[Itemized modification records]
○ ○ ○ ○
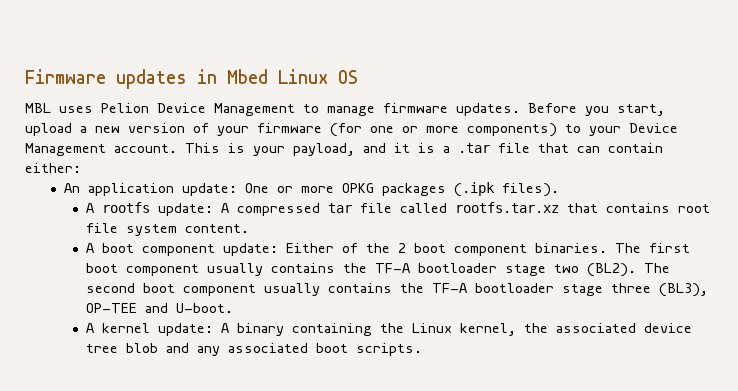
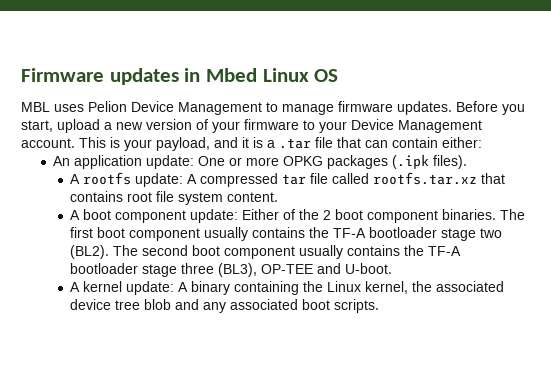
[330,123,557,137] (for one or more components) -> (299, 124) none

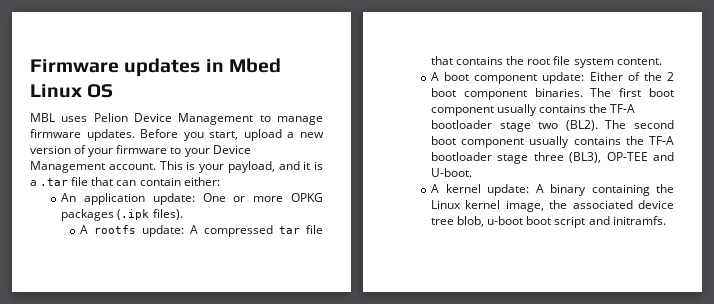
[332,172,478,185] called rootfs.tar.xz -> (323, 229) none
(124, 196) none -> [506,56,525,65] the
[365,281,409,294] kernel, -> [465,200,544,212] kernel image,
[144,299,380,313] blob and any associated boot scripts. -> [457,216,666,228] blob, u-boot boot script and initramfs.

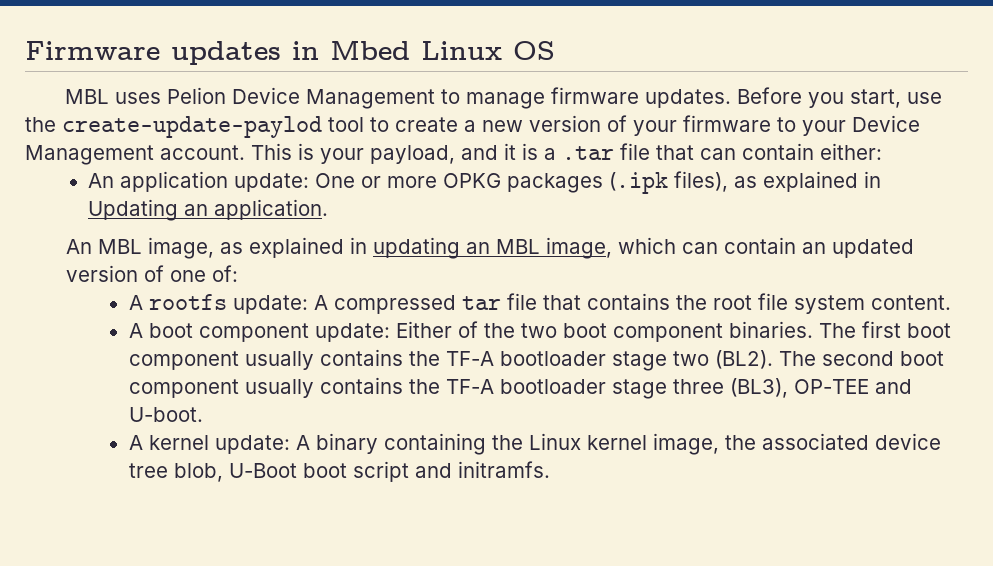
[243,129,282,141] upload -> [906,92,942,104] [25,116,458,138] use the create-update-paylod tool to create
[152,209,183,220] files). -> [674,171,882,192] [88,199,329,221] [65,237,914,259] [65,265,238,282] files), as explained in Updating an application. // An MBL image, as explained in updating an MBL image, which can contain an updated version of one of:
[666,72,674,81] 2 -> [520,323,557,338] two
[487,216,524,225] u-boot -> [228,463,297,478] U-Boot

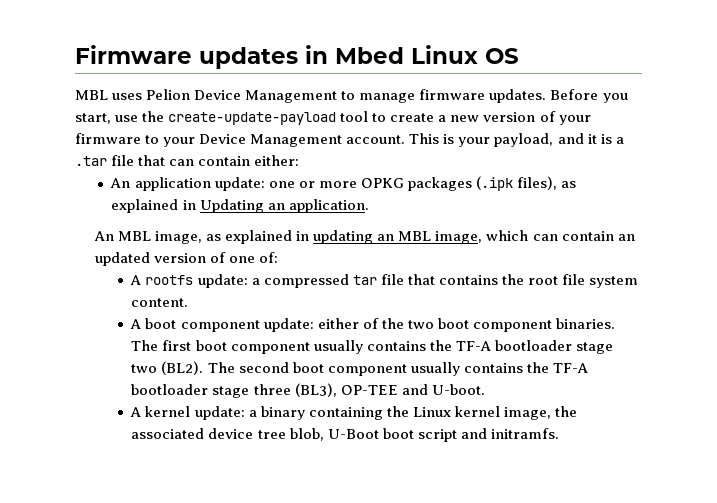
[62,116,322,138] create-update-paylod -> [168,112,337,125] create-update-payload
[315,173,356,188] One -> [268,181,295,188] one
[313,295,328,310] A -> [251,278,260,285] a
[395,321,452,338] Either -> [317,318,359,329] either
[295,435,310,450] A -> [248,410,257,417] a

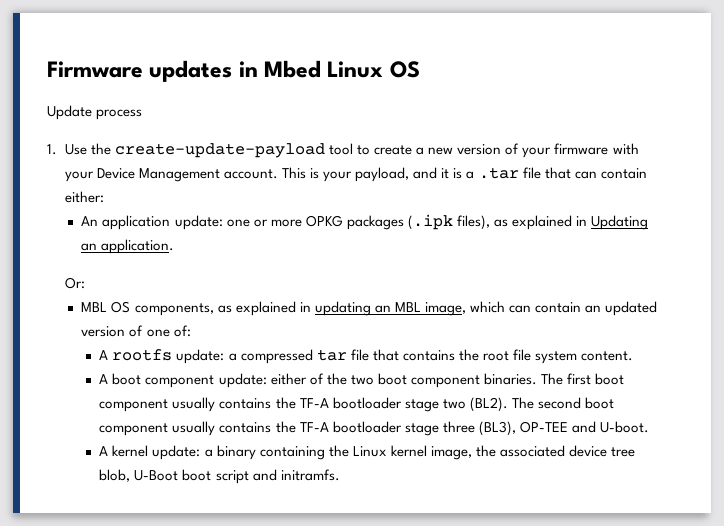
[75,89,628,103] [75,113,139,124] MBL uses Pelion Device Management to manage firmware updates. Before you start, use -> [47,105,143,120] [47,144,87,155] Update process // 1. Use
[145,135,160,144] to -> [612,143,639,155] with
[93,231,203,244] An MBL image, -> [64,277,85,289] [81,301,214,316] Or: // MBL OS components,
○ ○ ○ ○
* [Activity] Only the lines from the line holding "[295,435,310,450] A -> [248,410,257,417] a" through the last line above belong in the answer, repeated exactly; the pictures do not.

* [Answer to the exercise]
[295,435,310,450] A -> [248,410,257,417] a

[75,89,628,103] [75,113,139,124] MBL uses Pelion Device Management to manage firmware updates. Before you start, use -> [47,105,143,120] [47,144,87,155] Update process // 1. Use
[145,135,160,144] to -> [612,143,639,155] with
[93,231,203,244] An MBL image, -> [64,277,85,289] [81,301,214,316] Or: // MBL OS components,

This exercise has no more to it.